## PROBLEM
Every entry must be output exactly as it is written.

★ ★ ★ ★ ★ ★ ★

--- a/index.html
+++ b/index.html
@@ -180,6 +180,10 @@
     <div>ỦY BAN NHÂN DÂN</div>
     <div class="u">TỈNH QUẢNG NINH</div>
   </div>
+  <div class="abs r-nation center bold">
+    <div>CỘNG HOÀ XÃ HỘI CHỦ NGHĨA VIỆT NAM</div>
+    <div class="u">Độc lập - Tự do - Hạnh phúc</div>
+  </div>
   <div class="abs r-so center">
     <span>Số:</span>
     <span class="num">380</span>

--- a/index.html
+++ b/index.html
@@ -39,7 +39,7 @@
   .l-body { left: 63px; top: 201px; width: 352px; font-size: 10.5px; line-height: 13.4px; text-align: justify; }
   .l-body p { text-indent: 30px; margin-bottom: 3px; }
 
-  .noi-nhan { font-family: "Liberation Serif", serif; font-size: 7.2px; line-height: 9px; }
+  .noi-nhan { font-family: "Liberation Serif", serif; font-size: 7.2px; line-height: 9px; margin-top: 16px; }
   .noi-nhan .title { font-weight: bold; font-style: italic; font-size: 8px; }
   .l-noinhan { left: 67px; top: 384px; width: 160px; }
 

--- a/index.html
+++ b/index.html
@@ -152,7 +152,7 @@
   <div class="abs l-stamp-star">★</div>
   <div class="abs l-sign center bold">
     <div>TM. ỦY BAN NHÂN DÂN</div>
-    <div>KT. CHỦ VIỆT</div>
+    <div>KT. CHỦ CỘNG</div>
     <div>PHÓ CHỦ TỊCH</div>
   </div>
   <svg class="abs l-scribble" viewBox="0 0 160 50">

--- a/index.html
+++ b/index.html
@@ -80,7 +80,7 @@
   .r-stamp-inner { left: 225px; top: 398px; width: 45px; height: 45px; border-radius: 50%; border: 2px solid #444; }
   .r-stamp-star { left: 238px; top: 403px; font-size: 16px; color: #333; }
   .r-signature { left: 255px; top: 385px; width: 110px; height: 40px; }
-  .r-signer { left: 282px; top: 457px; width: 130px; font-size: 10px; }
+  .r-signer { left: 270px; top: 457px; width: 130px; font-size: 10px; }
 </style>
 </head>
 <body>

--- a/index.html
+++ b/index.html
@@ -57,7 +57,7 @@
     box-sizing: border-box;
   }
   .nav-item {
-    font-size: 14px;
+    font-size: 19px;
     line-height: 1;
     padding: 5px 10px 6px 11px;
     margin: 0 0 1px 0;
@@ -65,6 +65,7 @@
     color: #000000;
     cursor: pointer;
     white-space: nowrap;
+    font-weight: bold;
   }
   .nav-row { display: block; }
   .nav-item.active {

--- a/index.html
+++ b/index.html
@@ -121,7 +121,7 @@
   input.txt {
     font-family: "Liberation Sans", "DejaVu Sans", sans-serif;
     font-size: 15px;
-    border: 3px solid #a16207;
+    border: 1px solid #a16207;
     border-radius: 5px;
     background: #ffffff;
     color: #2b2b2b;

★ ★ ★ ★ ★ ★ ★

## EXERCISE ANSWER
--- a/index.html
+++ b/index.html
@@ -180,6 +180,10 @@
     <div>ỦY BAN NHÂN DÂN</div>
     <div class="u">TỈNH QUẢNG NINH</div>
   </div>
+  <div class="abs r-nation center bold">
+    <div>CỘNG HOÀ XÃ HỘI CHỦ NGHĨA VIỆT NAM</div>
+    <div class="u">Độc lập - Tự do - Hạnh phúc</div>
+  </div>
   <div class="abs r-so center">
     <span>Số:</span>
     <span class="num">380</span>

--- a/index.html
+++ b/index.html
@@ -39,7 +39,7 @@
   .l-body { left: 63px; top: 201px; width: 352px; font-size: 10.5px; line-height: 13.4px; text-align: justify; }
   .l-body p { text-indent: 30px; margin-bottom: 3px; }
 
-  .noi-nhan { font-family: "Liberation Serif", serif; font-size: 7.2px; line-height: 9px; }
+  .noi-nhan { font-family: "Liberation Serif", serif; font-size: 7.2px; line-height: 9px; margin-top: 16px; }
   .noi-nhan .title { font-weight: bold; font-style: italic; font-size: 8px; }
   .l-noinhan { left: 67px; top: 384px; width: 160px; }
 

--- a/index.html
+++ b/index.html
@@ -152,7 +152,7 @@
   <div class="abs l-stamp-star">★</div>
   <div class="abs l-sign center bold">
     <div>TM. ỦY BAN NHÂN DÂN</div>
-    <div>KT. CHỦ VIỆT</div>
+    <div>KT. CHỦ CỘNG</div>
     <div>PHÓ CHỦ TỊCH</div>
   </div>
   <svg class="abs l-scribble" viewBox="0 0 160 50">

--- a/index.html
+++ b/index.html
@@ -80,7 +80,7 @@
   .r-stamp-inner { left: 225px; top: 398px; width: 45px; height: 45px; border-radius: 50%; border: 2px solid #444; }
   .r-stamp-star { left: 238px; top: 403px; font-size: 16px; color: #333; }
   .r-signature { left: 255px; top: 385px; width: 110px; height: 40px; }
-  .r-signer { left: 282px; top: 457px; width: 130px; font-size: 10px; }
+  .r-signer { left: 270px; top: 457px; width: 130px; font-size: 10px; }
 </style>
 </head>
 <body>

--- a/index.html
+++ b/index.html
@@ -57,7 +57,7 @@
     box-sizing: border-box;
   }
   .nav-item {
-    font-size: 14px;
+    font-size: 19px;
     line-height: 1;
     padding: 5px 10px 6px 11px;
     margin: 0 0 1px 0;
@@ -65,6 +65,7 @@
     color: #000000;
     cursor: pointer;
     white-space: nowrap;
+    font-weight: bold;
   }
   .nav-row { display: block; }
   .nav-item.active {

--- a/index.html
+++ b/index.html
@@ -121,7 +121,7 @@
   input.txt {
     font-family: "Liberation Sans", "DejaVu Sans", sans-serif;
     font-size: 15px;
-    border: 3px solid #a16207;
+    border: 1px solid #a16207;
     border-radius: 5px;
     background: #ffffff;
     color: #2b2b2b;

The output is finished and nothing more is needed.